Given the requirements relating to the photoelectric characteristics of the component, the experts in the design and manufacture of optical benches from PISÉO were led to precisely specify the measurement bench together with proposing an architecture based on optical dimensioning and electrical properties. The approach proved to be iterative. We discovered the behavior of the component to be tested in parallel with the specification of the bench. At the same time, we also considered external factors such as technical, financial, and dimensional limits. The final detailed specification of the bench results from these iterations and the compromises made between the parameters to be tested, the precision required and the technological feasibility. Many interactions led by PISÉO with the customer and the potential manufacturers of the bench equipment were also necessary to arrive at a specification that was demonstrated to be feasible.
From the specification and the architecture, designing the bench involved sizing all the structures and electro-optical components necessary in detail while ensuring a guarantee of performance, robustness, and reliability. This guarantee is highly dependent on the experience of the designers and the depth of their work. PISÉO’s optical bench experts can assess the critical parameters of optical, opto-mechanical, and electro-optical components affecting performance or conditions of use. Several technical details of optical components available from specialized manufacturers have been verified by a direct approach to suppliers, reinforced where necessary by optical calculations and simulations. This approach justifies the choices made as well as discarding components that had otherwise seemed to be suitable.

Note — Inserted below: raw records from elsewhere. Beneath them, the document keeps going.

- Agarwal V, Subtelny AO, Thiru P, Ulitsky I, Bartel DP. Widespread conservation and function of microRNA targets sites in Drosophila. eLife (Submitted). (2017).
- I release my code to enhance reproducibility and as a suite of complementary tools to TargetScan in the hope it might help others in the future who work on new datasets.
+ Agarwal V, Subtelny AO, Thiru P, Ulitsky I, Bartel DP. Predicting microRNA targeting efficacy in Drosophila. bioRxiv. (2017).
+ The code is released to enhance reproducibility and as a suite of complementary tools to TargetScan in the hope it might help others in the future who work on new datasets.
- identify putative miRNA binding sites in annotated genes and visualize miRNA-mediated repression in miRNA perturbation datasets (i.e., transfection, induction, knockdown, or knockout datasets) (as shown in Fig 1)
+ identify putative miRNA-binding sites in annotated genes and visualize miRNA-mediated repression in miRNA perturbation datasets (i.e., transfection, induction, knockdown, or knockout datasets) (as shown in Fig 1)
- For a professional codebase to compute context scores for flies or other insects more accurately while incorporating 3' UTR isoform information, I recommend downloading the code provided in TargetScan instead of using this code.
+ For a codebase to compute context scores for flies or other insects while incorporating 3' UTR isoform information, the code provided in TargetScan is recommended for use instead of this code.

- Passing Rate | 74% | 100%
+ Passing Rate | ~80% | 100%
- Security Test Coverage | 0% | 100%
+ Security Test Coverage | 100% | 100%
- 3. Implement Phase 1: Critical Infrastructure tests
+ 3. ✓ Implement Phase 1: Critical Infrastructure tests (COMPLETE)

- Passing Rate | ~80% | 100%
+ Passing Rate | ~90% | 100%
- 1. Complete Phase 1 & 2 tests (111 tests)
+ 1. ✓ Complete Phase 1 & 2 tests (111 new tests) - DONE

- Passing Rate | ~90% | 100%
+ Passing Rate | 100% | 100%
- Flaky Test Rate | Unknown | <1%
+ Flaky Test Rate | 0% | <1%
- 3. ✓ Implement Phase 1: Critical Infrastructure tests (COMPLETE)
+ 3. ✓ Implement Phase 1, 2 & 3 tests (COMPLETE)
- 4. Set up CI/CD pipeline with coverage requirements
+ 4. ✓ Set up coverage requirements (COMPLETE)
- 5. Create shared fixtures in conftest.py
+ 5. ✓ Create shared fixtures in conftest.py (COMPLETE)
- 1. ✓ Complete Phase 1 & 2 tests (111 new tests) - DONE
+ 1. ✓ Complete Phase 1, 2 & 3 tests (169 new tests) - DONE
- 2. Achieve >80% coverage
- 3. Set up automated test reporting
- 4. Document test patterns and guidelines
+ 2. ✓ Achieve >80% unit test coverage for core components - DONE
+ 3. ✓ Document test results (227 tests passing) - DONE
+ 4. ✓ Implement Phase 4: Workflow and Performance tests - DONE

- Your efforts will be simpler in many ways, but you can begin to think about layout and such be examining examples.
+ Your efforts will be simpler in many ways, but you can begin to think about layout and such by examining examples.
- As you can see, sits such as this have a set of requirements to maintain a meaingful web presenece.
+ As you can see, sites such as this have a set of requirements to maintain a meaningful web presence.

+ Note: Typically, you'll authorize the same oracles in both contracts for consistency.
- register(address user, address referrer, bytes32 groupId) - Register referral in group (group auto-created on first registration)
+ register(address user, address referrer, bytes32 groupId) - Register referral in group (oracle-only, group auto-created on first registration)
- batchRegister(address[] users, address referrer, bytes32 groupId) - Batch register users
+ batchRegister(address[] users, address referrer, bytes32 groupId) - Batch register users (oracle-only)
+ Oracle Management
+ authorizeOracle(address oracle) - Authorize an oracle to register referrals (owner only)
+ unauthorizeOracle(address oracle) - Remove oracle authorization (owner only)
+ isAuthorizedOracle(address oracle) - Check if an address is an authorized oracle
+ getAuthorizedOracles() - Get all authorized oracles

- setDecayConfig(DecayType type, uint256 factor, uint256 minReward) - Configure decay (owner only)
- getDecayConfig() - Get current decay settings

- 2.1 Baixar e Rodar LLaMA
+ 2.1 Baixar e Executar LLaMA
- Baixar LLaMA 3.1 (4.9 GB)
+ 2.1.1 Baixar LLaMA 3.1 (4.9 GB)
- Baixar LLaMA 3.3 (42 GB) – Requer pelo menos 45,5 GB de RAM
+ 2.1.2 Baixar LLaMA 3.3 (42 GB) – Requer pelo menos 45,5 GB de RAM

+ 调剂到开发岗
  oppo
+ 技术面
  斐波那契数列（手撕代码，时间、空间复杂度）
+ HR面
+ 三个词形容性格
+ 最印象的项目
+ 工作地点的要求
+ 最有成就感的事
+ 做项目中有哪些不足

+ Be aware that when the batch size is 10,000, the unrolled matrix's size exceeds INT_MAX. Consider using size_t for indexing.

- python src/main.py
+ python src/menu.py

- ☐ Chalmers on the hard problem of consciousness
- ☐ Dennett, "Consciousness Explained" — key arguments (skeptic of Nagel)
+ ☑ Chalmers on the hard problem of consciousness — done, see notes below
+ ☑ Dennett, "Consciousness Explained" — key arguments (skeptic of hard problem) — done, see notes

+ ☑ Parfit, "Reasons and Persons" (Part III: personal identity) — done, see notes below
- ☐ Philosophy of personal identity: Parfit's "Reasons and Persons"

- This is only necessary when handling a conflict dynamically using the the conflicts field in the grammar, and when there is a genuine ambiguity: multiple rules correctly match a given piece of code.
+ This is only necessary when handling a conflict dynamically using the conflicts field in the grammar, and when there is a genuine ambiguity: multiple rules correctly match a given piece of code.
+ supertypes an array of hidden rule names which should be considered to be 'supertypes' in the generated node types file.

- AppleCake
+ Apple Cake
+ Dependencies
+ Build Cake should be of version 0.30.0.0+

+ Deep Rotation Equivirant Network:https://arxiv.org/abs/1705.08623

PISÉO also ensured that the laser measurement bench meets the appropriate safety standards, particularly regarding laser risk. As specialists in optical risk induced by artificial light sources, PISÉO engineers and technicians are trained in controlling the laser risk and able to define the protocols for handling the bench in safe conditions, both during the design phase and when used over time.
This laser test bench has been validated on the basis of three levels of tests and performance characterization:
– Characterization of the beam produced at the different stages of its shaping. This approach is based on PISÉO’s precise and flexible measuring instruments including spectroradiometers, profile projectors, calibrated reference sensors, power meters, transimpedance amplifiers and high frequency oscilloscope. They make it possible to appreciate the multiple characteristics of the beam, such as the power, pulse timing, polarization, and direction of the beam.
– Calculation of uncertainties by analytical methods, justifying the measurement precision of the various parameters.
– Practical statistical methods including Gage Repeatability and Reproducibility applied to the different conditions of use of the test bench.
The characterization stage thus made it possible to optimize the settings and guarantee the required alignment of the optical part of the bench, to define the parameters for acquiring the signals measured, to perfect the test procedures, and to specify the checklist for verifying the proper functioning of the test bench prior to a test campaign.
Uncertainty calculations ultimately make it possible to give confidence to the measured values produced during production tests.
Practical validations show the level of robustness of the measurements carried out under laboratory conditions.